TASK PROMPT
Select and copy out every line in the records containing "ПРИБЫТИИ".

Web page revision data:
Segment Open
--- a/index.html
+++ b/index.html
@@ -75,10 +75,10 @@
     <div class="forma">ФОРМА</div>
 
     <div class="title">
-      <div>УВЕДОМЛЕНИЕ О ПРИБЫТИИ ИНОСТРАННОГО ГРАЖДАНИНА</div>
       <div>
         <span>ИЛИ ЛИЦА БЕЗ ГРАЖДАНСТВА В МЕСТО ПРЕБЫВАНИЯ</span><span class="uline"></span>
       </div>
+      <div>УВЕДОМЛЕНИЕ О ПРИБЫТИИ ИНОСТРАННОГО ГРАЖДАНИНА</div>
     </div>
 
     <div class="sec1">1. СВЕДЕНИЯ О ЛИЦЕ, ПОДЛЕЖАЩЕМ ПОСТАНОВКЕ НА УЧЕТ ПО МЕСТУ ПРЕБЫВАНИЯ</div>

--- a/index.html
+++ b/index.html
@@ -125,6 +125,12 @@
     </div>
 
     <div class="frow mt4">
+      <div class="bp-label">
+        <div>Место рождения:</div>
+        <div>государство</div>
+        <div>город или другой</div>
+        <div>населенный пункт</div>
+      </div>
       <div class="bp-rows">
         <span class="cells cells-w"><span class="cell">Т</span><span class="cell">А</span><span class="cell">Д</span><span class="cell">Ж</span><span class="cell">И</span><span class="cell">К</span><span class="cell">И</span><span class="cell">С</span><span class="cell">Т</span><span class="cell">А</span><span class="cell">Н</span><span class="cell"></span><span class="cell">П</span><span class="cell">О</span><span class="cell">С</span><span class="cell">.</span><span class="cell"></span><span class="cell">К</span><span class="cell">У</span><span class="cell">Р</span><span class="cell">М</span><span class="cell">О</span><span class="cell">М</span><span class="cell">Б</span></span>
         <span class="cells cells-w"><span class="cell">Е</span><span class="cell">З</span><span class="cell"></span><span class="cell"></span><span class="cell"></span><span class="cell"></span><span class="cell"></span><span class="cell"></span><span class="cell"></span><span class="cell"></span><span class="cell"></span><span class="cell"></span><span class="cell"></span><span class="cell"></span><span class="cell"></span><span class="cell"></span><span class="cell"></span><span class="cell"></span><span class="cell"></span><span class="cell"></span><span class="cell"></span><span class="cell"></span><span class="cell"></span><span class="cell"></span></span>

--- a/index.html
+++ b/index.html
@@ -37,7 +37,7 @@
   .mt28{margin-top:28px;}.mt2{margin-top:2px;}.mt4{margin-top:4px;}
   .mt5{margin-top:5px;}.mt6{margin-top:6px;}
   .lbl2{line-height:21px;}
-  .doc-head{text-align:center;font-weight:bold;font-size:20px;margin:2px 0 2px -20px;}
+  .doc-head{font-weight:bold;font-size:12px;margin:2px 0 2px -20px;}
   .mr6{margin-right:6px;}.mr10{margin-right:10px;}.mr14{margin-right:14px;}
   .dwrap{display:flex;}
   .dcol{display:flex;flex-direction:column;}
Segment Closed
EXERCISE OUTPUT
-      <div>УВЕДОМЛЕНИЕ О ПРИБЫТИИ ИНОСТРАННОГО ГРАЖДАНИНА</div>
+      <div>УВЕДОМЛЕНИЕ О ПРИБЫТИИ ИНОСТРАННОГО ГРАЖДАНИНА</div>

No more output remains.